Pensate a Campigli, un pittore (faccio fatica a chiamarlo artista) infinitamente sopravvalutato: trovato uno stile, che è una ripetizione deformata dei ritratti egizi di El Fayum, ha mantenuto gli stessi soggetti per sempre. Quegli occhi tutti uguali ricompaiono in ogni dipinto e non hanno motivo di essere rifatti in ogni quadro, sono solo un’ esca per clienti dell’animo semplice, collezionisti compiaciuti del valore economico. Non c’è nessuna variazione sostanziale nelle figure che sono rozze e anche il cambiamento di scenario (i teatrini!) è infantile e gratuito, senza senso. Morandi, pur essendo piuttosto noioso, fa una ricerca più sottile, prova variazioni delicate, tutte orientate verso la realizzazione di un universo tranquillo ed equilibrato, una chimera di pace e armonia. Un quadro di Morandi in casa lo guarderei spesso, di uno di Campigli, non saprei che fare.

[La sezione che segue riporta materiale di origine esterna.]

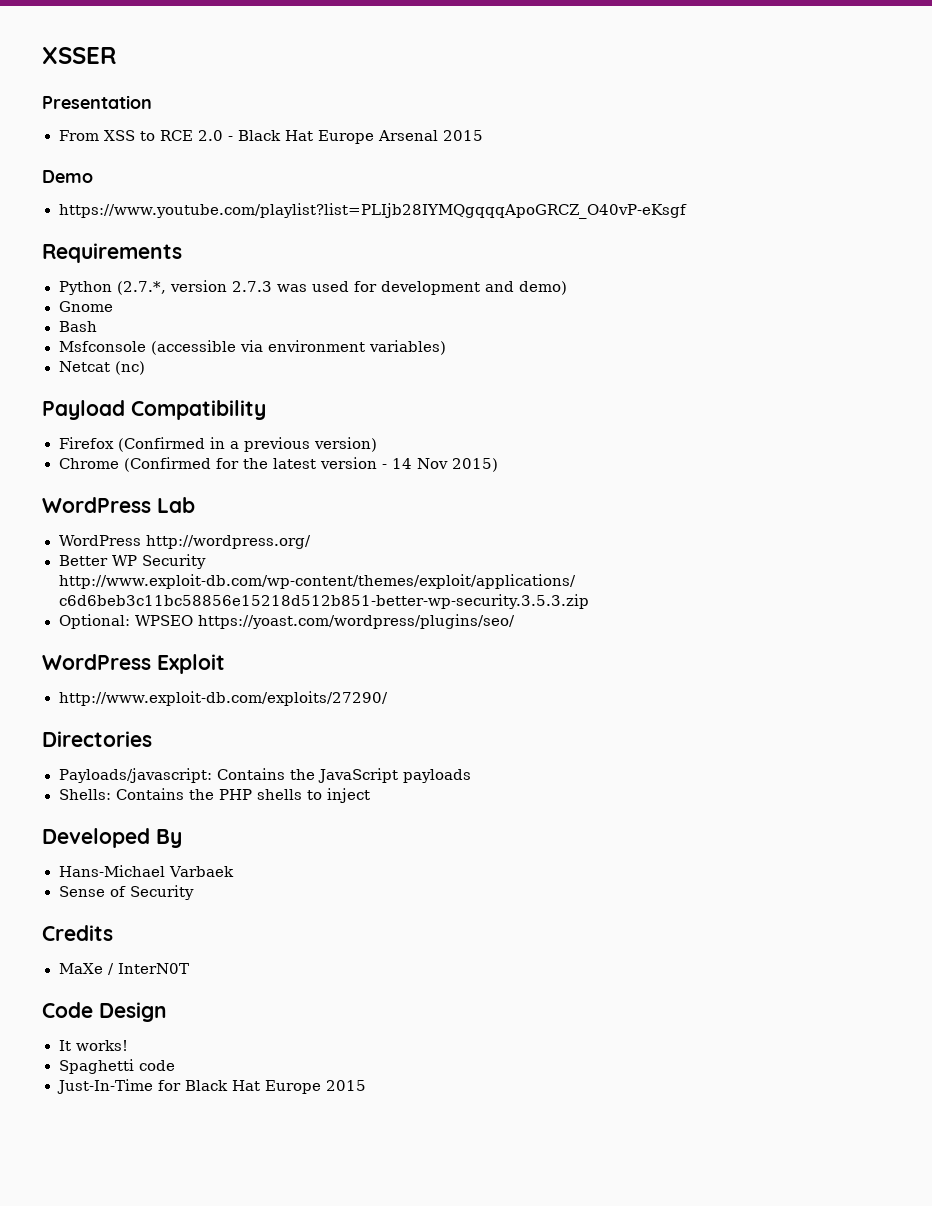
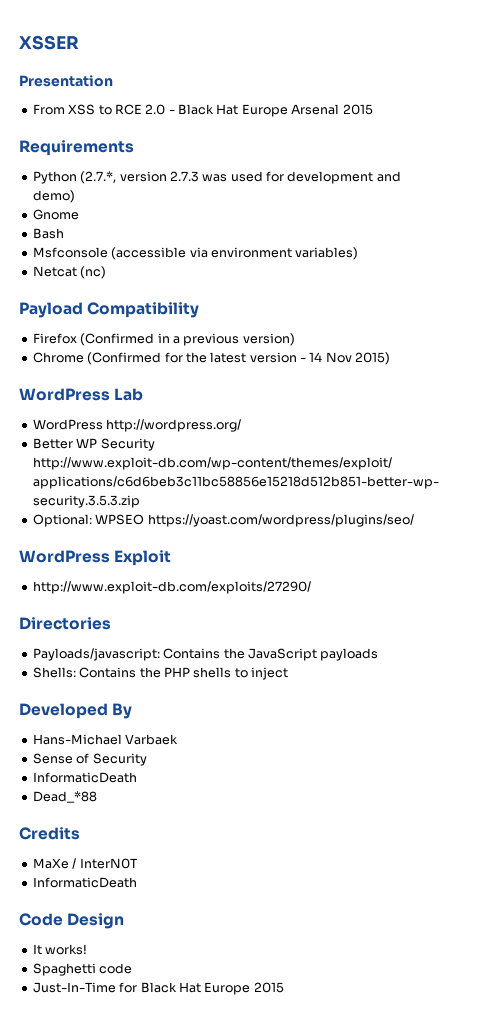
[42,170,93,183] [58,203,688,219] // Demo // https://www.youtube.com/playlist?list=PLIjb28IYMQgqqqApoGRCZ_O40vP-eKsgf -> (373, 109) none
(194, 892) none -> [32,772,137,783] [32,791,97,803] // InformaticDeath // Dead_*88
(189, 968) none -> [32,877,137,888] // InformaticDeath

Sappiamo che il mercato e le valutazioni sono  manovrati da mercanti e critici in combutta, ma alcune esagerazioni sono una presa in giro assoluta. Chi è così ingenuo e privo di gusto da acquistare  gli ”Occhi”di Virgilio Guidi e le sue Isole di S. Giorgio con il dettaglio supplementare – che produce nausea tanto è fuori luogo – della linea curva della spiaggia? Che coraggio ha avuto il pittore a proporre simili sciocchezza e che coraggio i galleristi a venderli? D’accordo, il guadagno, l’affare. Stesso motivo induce a gonfiare Schifano, inguardabile produttore di macchie cui forse non è estraneo, data la facilissima falsificazione, uno sfruttamento in questo senso.

Critici importanti sembrano allineati nel dire che Schifano è un grande pittore. A me sembra una vergogna. I commenti critici nell’arte visiva sono quanto mai iberi e del tutto staccati dalla  realtà come la vede una persona normale. Parole vuote, ermetiche che sono rifilate a chi non avendo un gusto proprio, si lascia infinocchiare, impressionato dal gorgo di parole. Ma per lasciarsi convincere da simili stupidaggini non basta mancare di gusto nell’arte contemporanea, bisogna anche non capire l’italiano.

Non è facile spiegare il gusto, perché un pittore piace, un altro no. Le spiegazioni verbali non rendono l’aspetto intuitivo sentimentale.

Per fare un esempio, mi piace molto Gentilini, definibile come un postcubista che usa l’a plat  del cubismo sintetico con fantasia e ispirazione personale. Invece Severini, tanto acclamato, rimpingua modelli picassiani o braquiani con molteplici oggetti multicolori, gradevoli ma poco entusiasmanti. Trovo Gentilini, al suo meglio, magico, Severini buon copiatore.

Se dovessi elencare i  pittori del 900 che sceglierei per  l’arredo di casa mia (tenendomi anche quelli che ho già, poco quotati ma per me bellissimi), direi Schiele (un paesaggio e una figura), Klee, Feininger, Braque della fase sintetica, Matisse specialmente dei collages, Dubuffet. Poi ci aggiungerei Fautrier e gli americani Pollock, De Kooning, Motherwell, i più ordinati e gradevoli degli espressionisti astratti. Sutherland fra gli inglesi. No pop art, No Hopper No Hockney.. Sì Nicholson, più di un quadro..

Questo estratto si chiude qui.